= John Burton-Page =

British orientalist (1921–2005)

John Garrard Burton-Page (19 December 1921 – 2005) was a British orientalist, Lecturer in the Art and Architecture of India at the School of Oriental and African Studies (SOAS). He was an editor, and prolific contributor, to the Second Edition of the Encyclopaedia of Islam between 1960 and 1995.

Burton-Page's contributions to the Encyclopaedia of Islam fell into three main categories: Muslim sites and monuments; Muslim dynasties; and Islamic building typologies.
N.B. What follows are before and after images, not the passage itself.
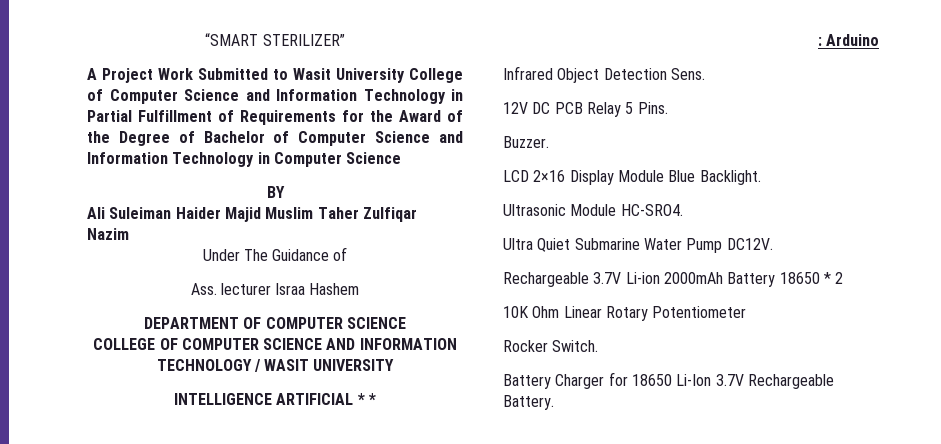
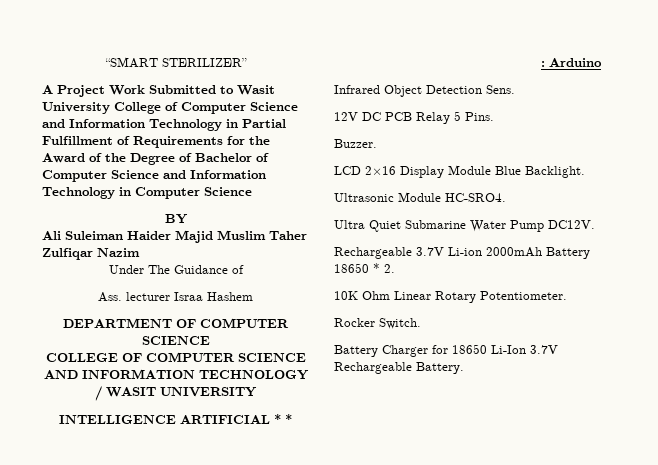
- Rechargeable 3.7V Li-ion 2000mAh Battery 18650 * 2
+ Rechargeable 3.7V Li-ion 2000mAh Battery 18650 * 2.
- 10K Ohm Linear Rotary Potentiometer
+ 10K Ohm Linear Rotary Potentiometer.

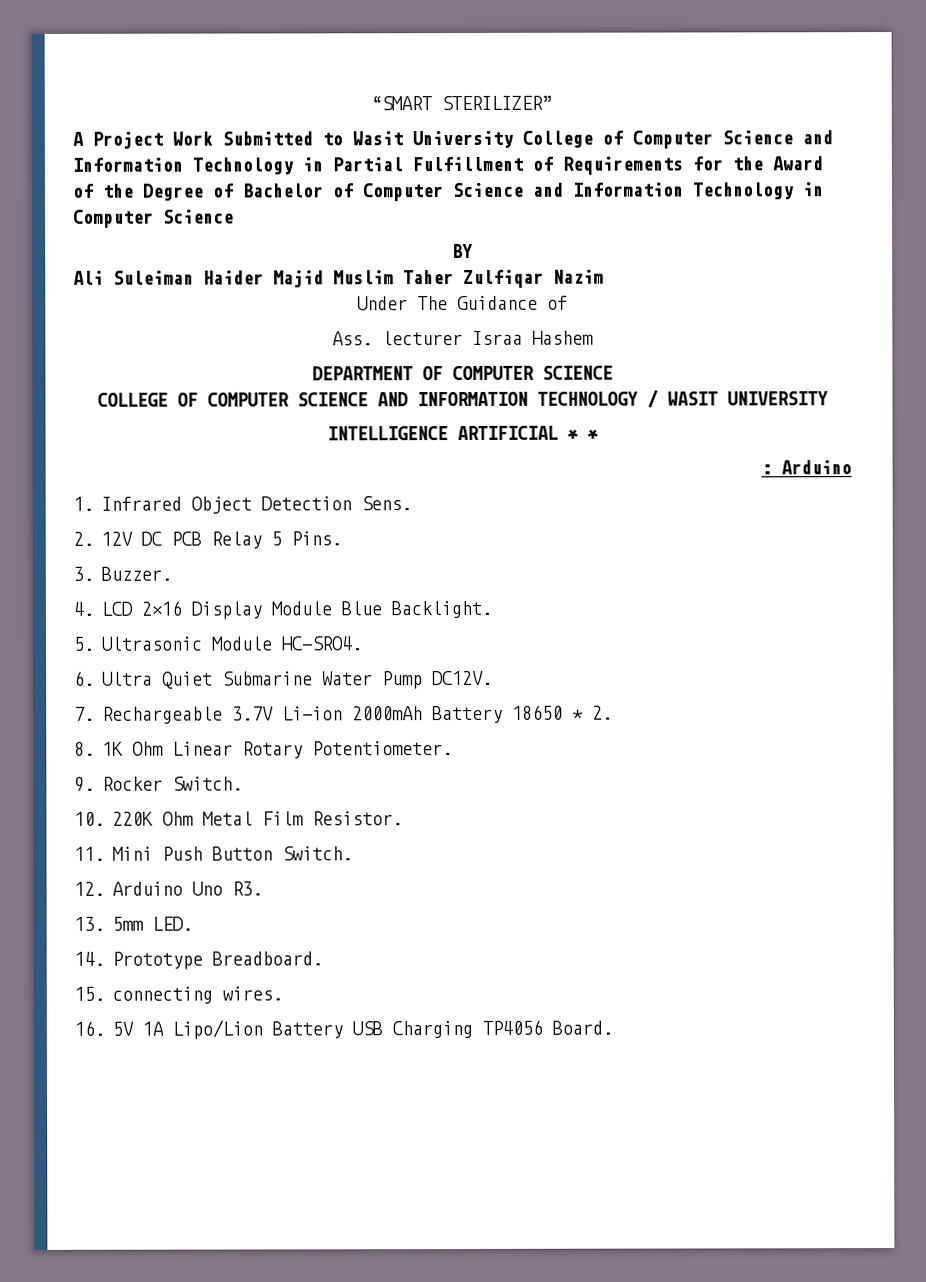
- Infrared Object Detection Sens.
+ 1. Infrared Object Detection Sens.
- 12V DC PCB Relay 5 Pins.
+ 2. 12V DC PCB Relay 5 Pins.
- Buzzer.
+ 3. Buzzer.
- LCD 2×16 Display Module Blue Backlight.
+ 4. LCD 2×16 Display Module Blue Backlight.
- Ultrasonic Module HC-SRO4.
+ 5. Ultrasonic Module HC-SRO4.
- Ultra Quiet Submarine Water Pump DC12V.
+ 6. Ultra Quiet Submarine Water Pump DC12V.
- Rechargeable 3.7V Li-ion 2000mAh Battery 18650 * 2.
+ 7. Rechargeable 3.7V Li-ion 2000mAh Battery 18650 * 2.
- 10K Ohm Linear Rotary Potentiometer.
+ 8. 1K Ohm Linear Rotary Potentiometer.
- Rocker Switch.
+ 9. Rocker Switch.
- Battery Charger for 18650 Li-Ion 3.7V Rechargeable Battery.
+ 10. 220K Ohm Metal Film Resistor.
+ 11. Mini Push Button Switch.
+ 12. Arduino Uno R3.
+ 13. 5mm LED.
+ 14. Prototype Breadboard.
+ 15. connecting wires.
+ 16. 5V 1A Lipo/Lion Battery USB Charging TP4056 Board.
These contributions were reprinted in a posthumous collection edited by his former student George Michell.

==Life==

John Burton-Page was born in Westcliff-on-Sea, Essex. Though he enrolled as a horn player at the Royal College of Music, his study was interrupted by World War II. He served in India and Burma, ending the war as a captain in the 1st King George V's Own Gurkha Rifles. Having become fluent in Hindi and Nepali, on return to England he entered as a mature student at Wadham College, Oxford to study Sanskrit. After graduating in 1950 he went to the School of Oriental and African Studies as a Temporary Lecturer in Nepali. He stayed at SOAS for over three decades, later as a Lecturer and Reader in Hindi, becoming increasingly interested in Indo-Islamic history and architecture. His final post was as Reader in the Art & Archaeology of South Asia, and he continued to write and teach for some years after his formal retirement.

==Works==
- 'The Name "Nepal"', Bulletin of the School of Oriental and African Studies 16:3 (1954), p. 592-7.
- 'Two studies in Gungkura, 1. Tone; 2. Rhotacism and retroflexion', Bulletin of the School of Oriental and African Studies 17 (1954), p. 111-9.
- 'An analysis of the syllable in Boro', Indian Linguistics 16 (1956), pp. 334–44
- 'The syntax of participial forms in Hindi', Bulletin of the School of Oriental and African Studies 19 (1957), pp. 94–104.
- 'The charm of Indo-Islamic architecture, an introduction to the modern phase', Bulletin of the School of Oriental and African Studies 19 (1957), pp. 393–4.
- 'Compound and conjunct verbs in Hindi', Bulletin of the School of Oriental and African Studies 19 (1957), pp. 469–78.
- '"Aziz" and the sack of Swarka, a seventeenth century Hindi version', Bulletin of the School of Oriental and African Studies 21 (1957), pp. 145–57.
- 'Notes on two problems in Indo-Aryan', Bulletin of the School of Oriental and African Studies 21 (1957), pp. 174–8.
- 'The gender of loan-words in Hindi', Indian Linguistics 20 (1959), pp. 165–79
- 'A study of fortification in the Indian subcontinent from the thirteenth to the eighteenth century A.D.', Bulletin of the School of Oriental and African Studies 23 (1960), pp. 516–22.
- (ed.) Introduction to Nepali: a first-year language course by Thomas Welcourne Clark, School of Oriental and African Studies, 1977.
- 'An inscription from Ambur fort in the Victoria and Albert Museum', Bulletin of the School of Oriental and African Studies 49 (1986), pp. 174–8.
- (ed. George Michell) Indian Islamic architecture : forms and typologies, sites and monuments, 2007.